Local police chief Darren Glover is no stranger to breast cancer. He lost his mother, Joyce Glover, to breast cancer when she was only 59.
So when lieutenant Marvin Harrell was getting new awareness wraps put on two police vehicles he wanted to dedicate the Breast Cancer Awareness car to Darrens mother. Then when Harrell went to pick up the vehicles last week, he found out that part of the wrap was donated by Reaction Wraps to the police chief. Family and coworkers were waiting to surprise Glover with the special dedication and he was moved to tears when he saw the words “Dedicated to Joyce Glover.” When asked if he liked it, he exclaimed “I like it. I like it a lot.” Then he had to walk away to shed a tear for the mother he lost in April , 2006, from this dreadful disease that affects so many women and even some men today.
Harrell was glad to have the police vehicles wrapped (one for breast cancer awareness and the other for autism awareness) that affects many in the McIntosh County area.
Several breast cancer survivors in McIntosh County include Iris Park who was diagnosed at 62 and is now 22 years cancer free.
After being diagnosed in 2013, Dena Kay Miller, who is a tenyear survivor, is excited because she just got off of her medications. Her motto for herself and others is to “Keep fighting! Don’t ever give up! You’ve got this!”
Miller’s mother, Sandra Davidson, has also been a breast cancer survivor for five years, after being diagnosed in 2017 right behind her daughter’s diagnosis.
Lisa Rodebush was diagnosed in July, 2021 at age 50.
“I had just turned 50 in March of 2021, and had gotten bloodwork done, had a mammogram and was going to the gym. I had a real positive attitude about turning 50 and staying healthy. Then in July my dog jumped up on my lap and put her paw on my chest. As I slid my hand under her paw I felt something on my breast so I went back in for a mammogram and they found nothing. So they did an ultrasound and they actually found two spots. That’s why I believe it’s so important to do monthly self-exams on your own breasts. I went through a year of treatment because I had an aggressive cancer called HER2 or triple positive breast cancer which required a more aggressive treatment. Now I have a clear report so God is good.”
In 2012 Sherry Layman was 46 when she found a lump in her left breast and found out she had stage 3 breast cancer. After a long journey she finally heard the words she had fought so hard for – cancer free.
Teri Fields was 53 when she was diagnosed in 2021 too and has gone through two years of treatment to finally be cancer free also.
Cheryl Sasser was only 35 years old when she found a lump on her breast. She went to one doctor and then went to another doctor for a second opinion before she went through the procedure and had surgery. Now she is 31-years cancer free and couldn’t be happier.
Charlene Ballard went for a routine mammogram in Feb. 2010 and they found her breast cancer. She was 53 years old and had invasive ductal breast cancer, stage 2 and it was aggressive. She had a cyst removed from her left breast months prior to finding the cancer in the right breast. So she underwent surgery to remove both breasts and also did implants the same day. However, she had to follow up with chemo for one year and 33 treatments of radiation but she believed in keeping a positive at-titude to help beat her disease.

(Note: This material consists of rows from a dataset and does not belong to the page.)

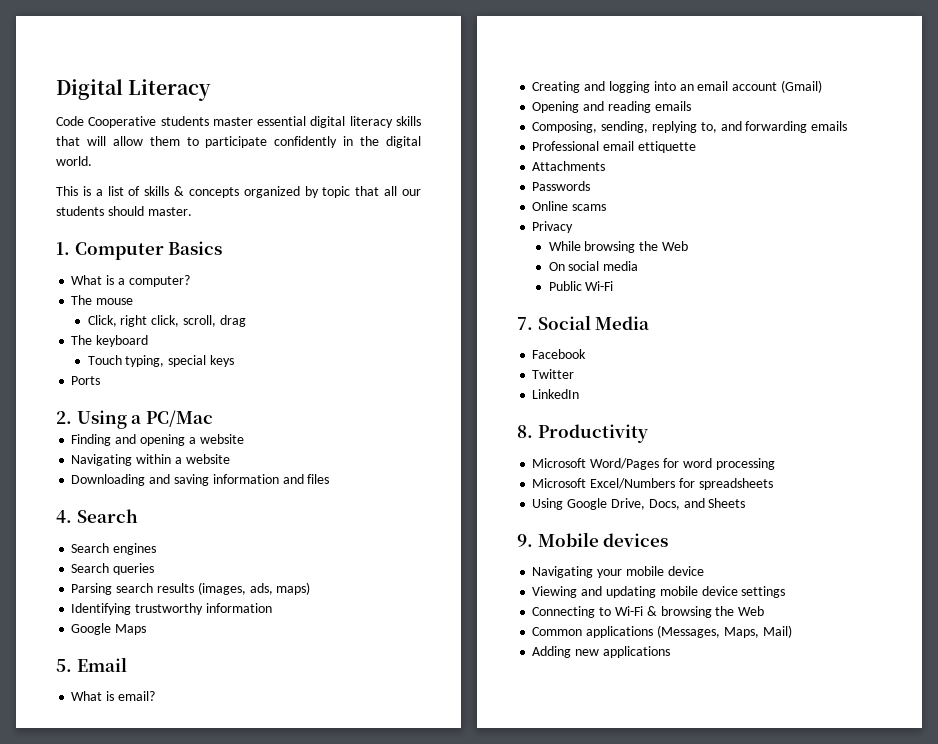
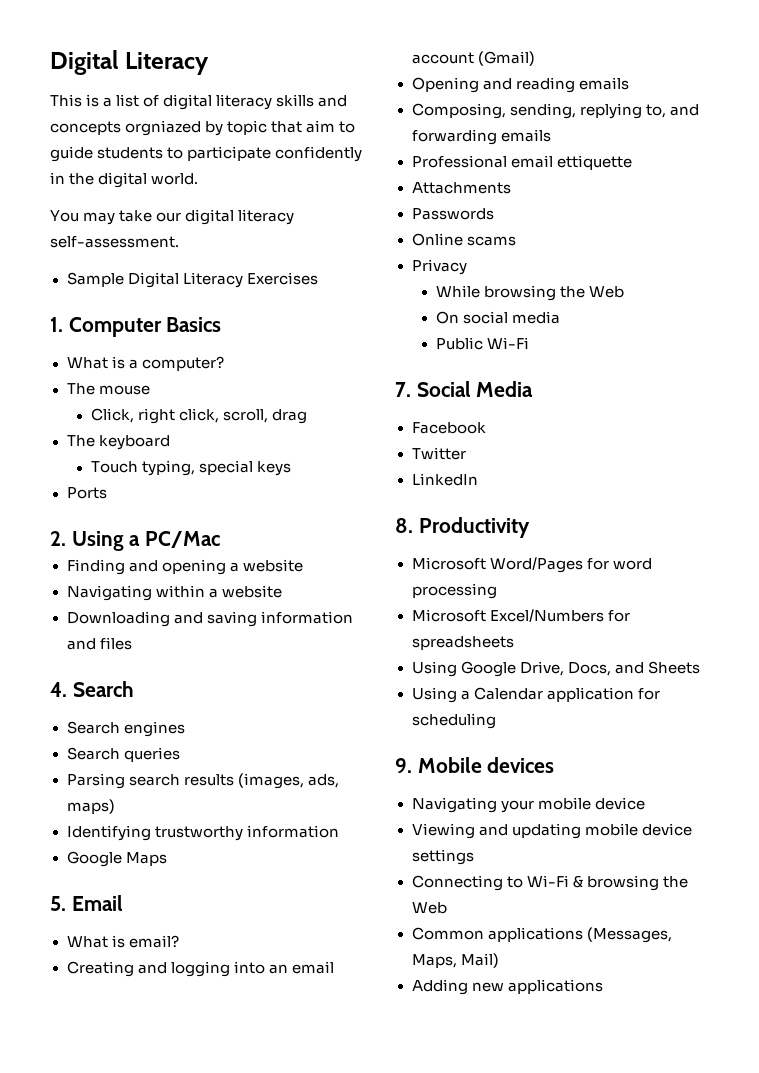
- Code Cooperative students master essential digital literacy skills that will allow them to participate confidently in the digital world.
+ This is a list of digital literacy skills and concepts orgniazed by topic that aim to guide students to participate confidently in the digital world.
- This is a list of skills & concepts organized by topic that all our students should master.
+ You may take our digital literacy self-assessment.
+ Sample Digital Literacy Exercises
+ Using a Calendar application for scheduling

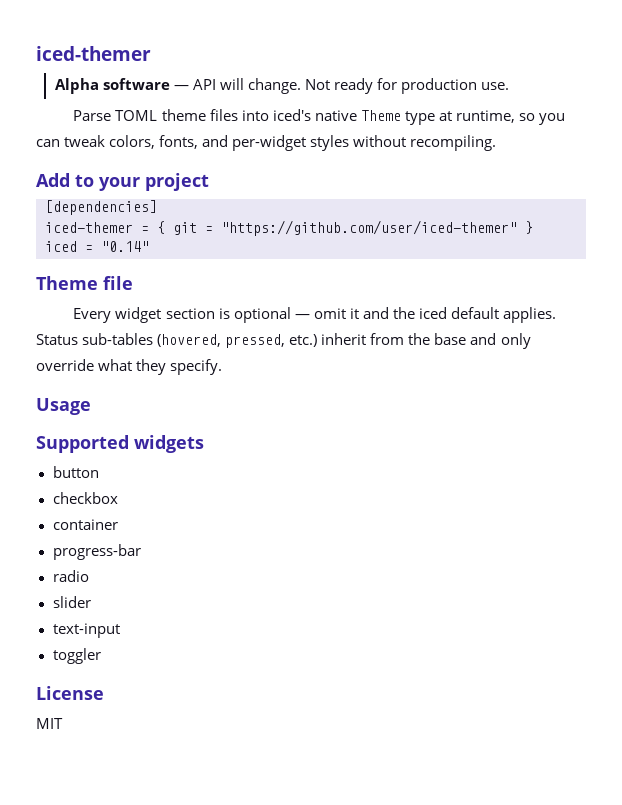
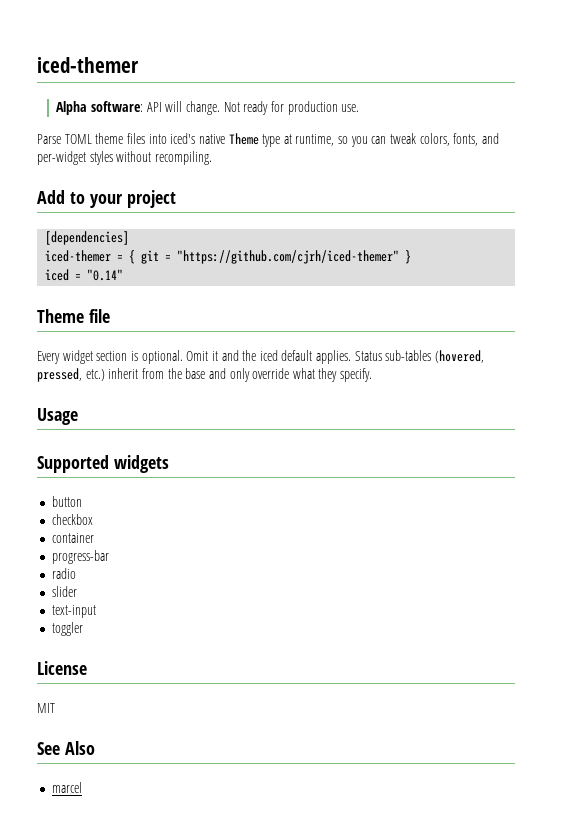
- Alpha software — API will change.
+ Alpha software: API will change.
- iced-themer = { git = "https://github.com/user/iced-themer" }
+ iced-themer = { git = "https://github.com/cjrh/iced-themer" }
- Every widget section is optional — omit it and the iced default applies.
+ Every widget section is optional. Omit it and the iced default applies.
+ See Also
+ marcel

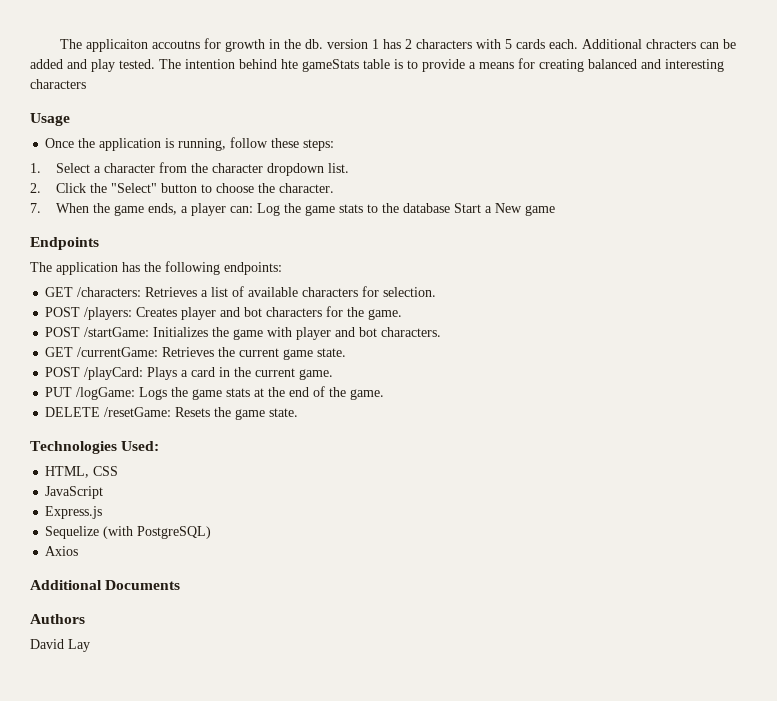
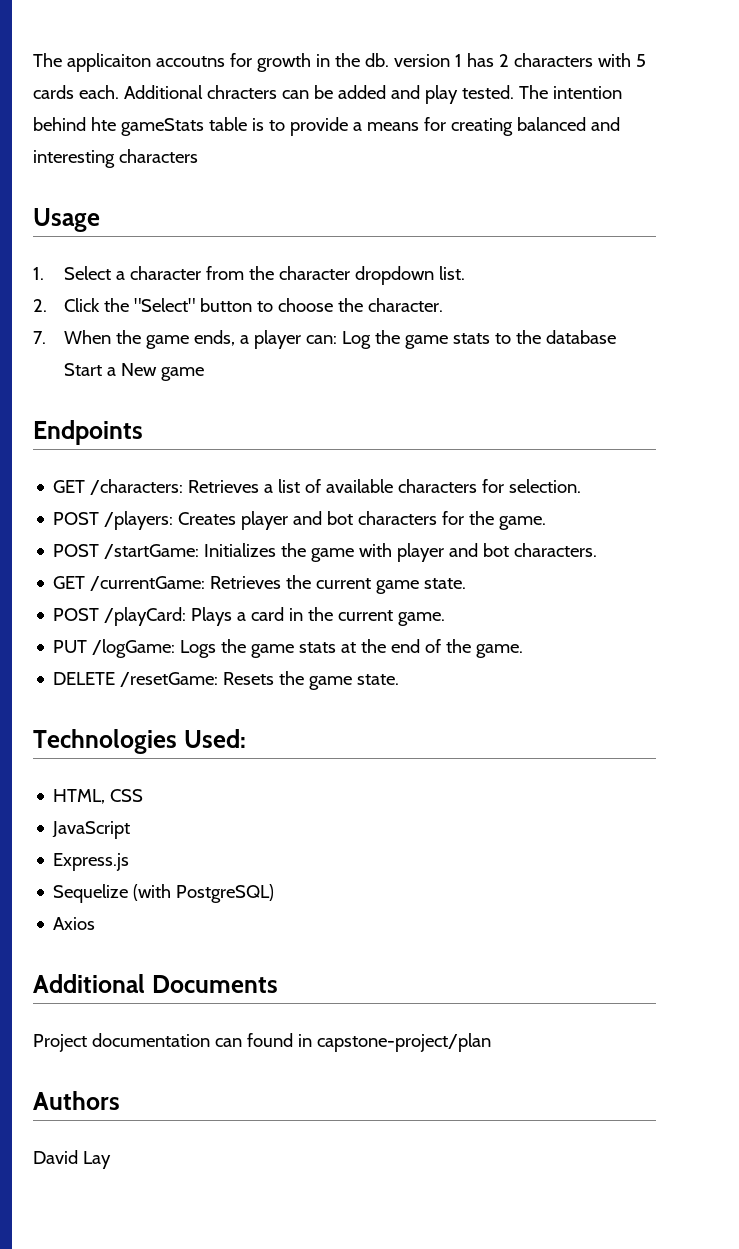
- Once the application is running, follow these steps:
- The application has the following endpoints:
+ Project documentation can found in capstone-project/plan

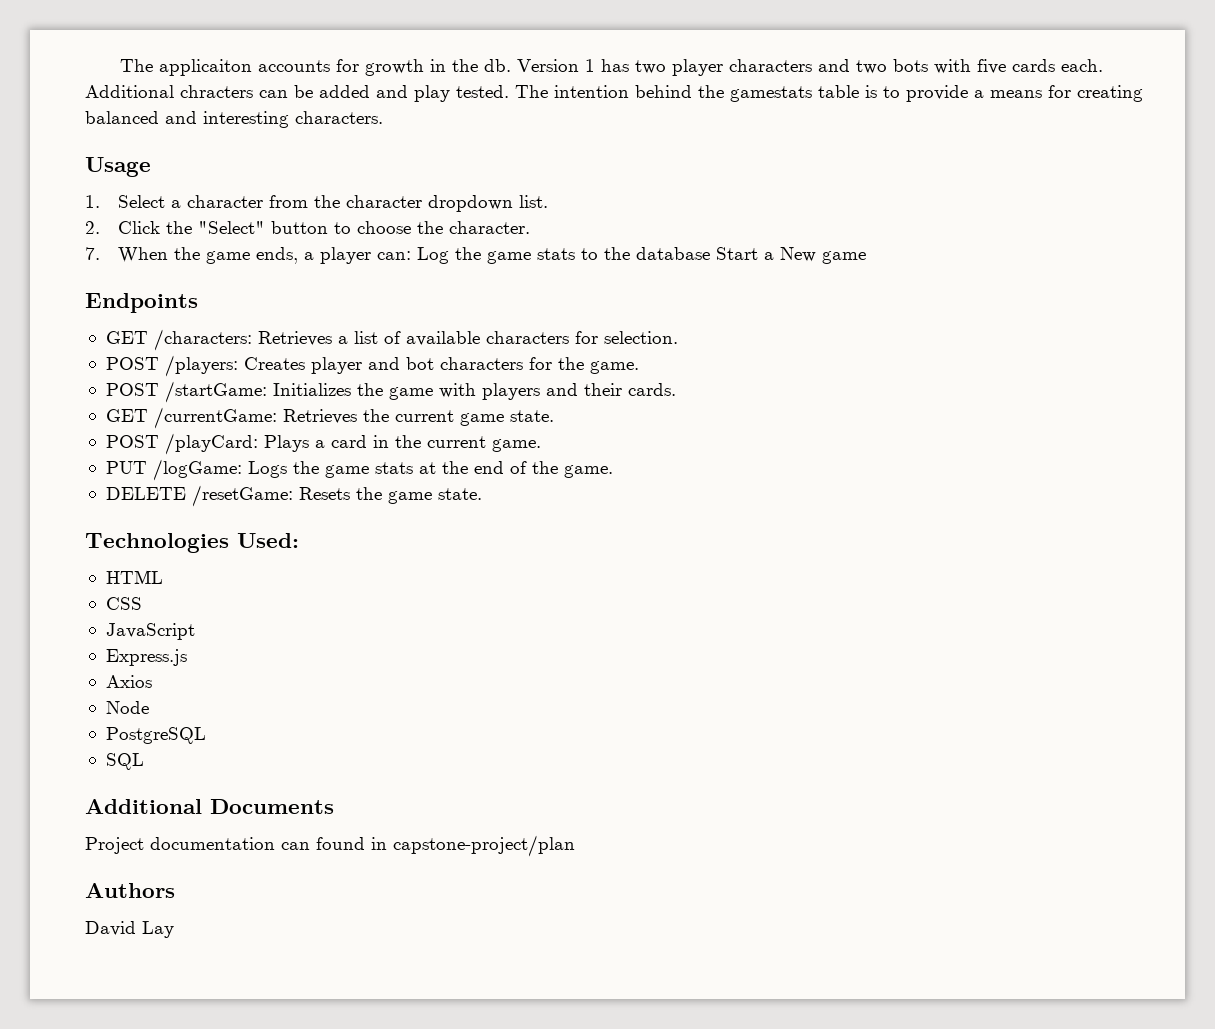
- The applicaiton accoutns for growth in the db. version 1 has 2 characters with 5 cards each.
+ The applicaiton accounts for growth in the db. Version 1 has two player characters and two bots with five cards each.
- The intention behind hte gameStats table is to provide a means for creating balanced and interesting characters
+ The intention behind the gamestats table is to provide a means for creating balanced and interesting characters.
- POST /startGame: Initializes the game with player and bot characters.
+ POST /startGame: Initializes the game with players and their cards.
- HTML, CSS
+ HTML
+ CSS
- Sequelize (with PostgreSQL)
  Axios
+ Node
+ PostgreSQL
+ SQL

“It’s really amazing all the different forms of breast cancer. It can be categorized in several ways. Mine was protein based instead of hormone based but since it runs in my family it may also be genetic. They just haven’t studied that gene yet. Though I wasn’t expecting to find cancer at such a young age, I was determined to stay positive and beat breast cancer and that’s what I did. I truly believe staying positive is part of the healing process.”
There are many forms of breast cancer. An easily identifiable characteristic of breast cancer is the type of cell it’s formed in – whether ductal carcinoma that forms in the cells lining the milk ducts or Lobular carcinoma that’s formed in the milk-producing lobules. Another characteristic of breast cancer is whether it invades the surrounding tissue or stays where it originally formed. This is called noninvasive or invasive.
Symptoms of breast cancer can vary also. Symptoms can include:
• A lump or thickening of breast tissue you can feel with your fingers • Breast swelling or significant changes in your breast shape or size
• Changes to the skin on your breast, such as redness, dimpling or irritation • Nipples turning inward or nipple pain
• Nipple discharge other than breast milk Though breast cancer is most often found in women, men can also get breast cancer too. One out of every 100 breast cancer diagnosed in the United States is found in a man. About 42,000 women and 500 men die in the U.S. each year from breast cancer.
This is why it is so important to be familiar with how your breasts look and feel by doing self-exams and yearly mammograms or ultrasounds to rule out possible breast cancer. They literally can make the difference between life or death.
“Today we are so thankful for all these breast cancer survivors,” asst. chief of police Harrel said. “And we are also grateful for those who fought a good fight and are remembered for their bravery.”